[Stored dataset items]
____
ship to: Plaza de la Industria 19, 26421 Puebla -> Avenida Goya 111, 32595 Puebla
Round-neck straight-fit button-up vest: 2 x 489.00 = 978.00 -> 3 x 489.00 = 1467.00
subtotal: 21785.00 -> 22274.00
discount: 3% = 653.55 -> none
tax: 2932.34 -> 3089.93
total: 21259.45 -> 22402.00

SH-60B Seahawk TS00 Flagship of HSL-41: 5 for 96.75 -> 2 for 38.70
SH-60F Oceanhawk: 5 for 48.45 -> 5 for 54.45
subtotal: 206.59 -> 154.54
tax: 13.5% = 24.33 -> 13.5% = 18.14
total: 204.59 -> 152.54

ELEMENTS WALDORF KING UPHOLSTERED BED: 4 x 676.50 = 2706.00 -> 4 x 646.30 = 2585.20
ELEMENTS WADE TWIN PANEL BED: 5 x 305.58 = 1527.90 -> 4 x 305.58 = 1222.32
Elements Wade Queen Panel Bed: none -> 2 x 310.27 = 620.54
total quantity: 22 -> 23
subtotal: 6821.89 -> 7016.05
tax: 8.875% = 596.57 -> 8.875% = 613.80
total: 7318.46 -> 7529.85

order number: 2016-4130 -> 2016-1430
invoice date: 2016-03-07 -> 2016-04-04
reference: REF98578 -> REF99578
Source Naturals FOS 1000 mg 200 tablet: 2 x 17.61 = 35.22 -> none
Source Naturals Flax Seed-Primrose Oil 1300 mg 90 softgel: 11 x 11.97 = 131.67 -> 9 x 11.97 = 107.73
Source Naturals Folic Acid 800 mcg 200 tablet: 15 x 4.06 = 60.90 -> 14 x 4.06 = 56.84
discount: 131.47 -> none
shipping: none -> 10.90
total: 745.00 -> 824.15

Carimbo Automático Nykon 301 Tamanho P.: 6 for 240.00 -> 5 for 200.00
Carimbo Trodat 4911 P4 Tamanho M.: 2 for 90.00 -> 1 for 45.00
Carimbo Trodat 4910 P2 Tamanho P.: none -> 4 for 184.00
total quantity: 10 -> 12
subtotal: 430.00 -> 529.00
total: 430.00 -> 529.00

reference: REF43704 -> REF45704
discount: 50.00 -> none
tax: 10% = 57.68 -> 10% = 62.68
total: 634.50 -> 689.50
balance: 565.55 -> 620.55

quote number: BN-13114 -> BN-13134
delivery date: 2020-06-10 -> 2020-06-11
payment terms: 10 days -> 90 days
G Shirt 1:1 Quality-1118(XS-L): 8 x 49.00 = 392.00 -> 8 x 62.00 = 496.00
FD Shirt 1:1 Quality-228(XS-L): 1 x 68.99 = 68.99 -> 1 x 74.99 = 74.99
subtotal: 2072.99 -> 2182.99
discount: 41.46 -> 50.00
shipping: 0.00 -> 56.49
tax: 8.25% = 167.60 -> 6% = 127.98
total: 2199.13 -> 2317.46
____
* What to do: Locate the word "discount" in the entries, and copy every line where it is found.

* Reply to the exercise:
discount: 3% = 653.55 -> none
discount: 131.47 -> none
discount: 50.00 -> none
discount: 41.46 -> 50.00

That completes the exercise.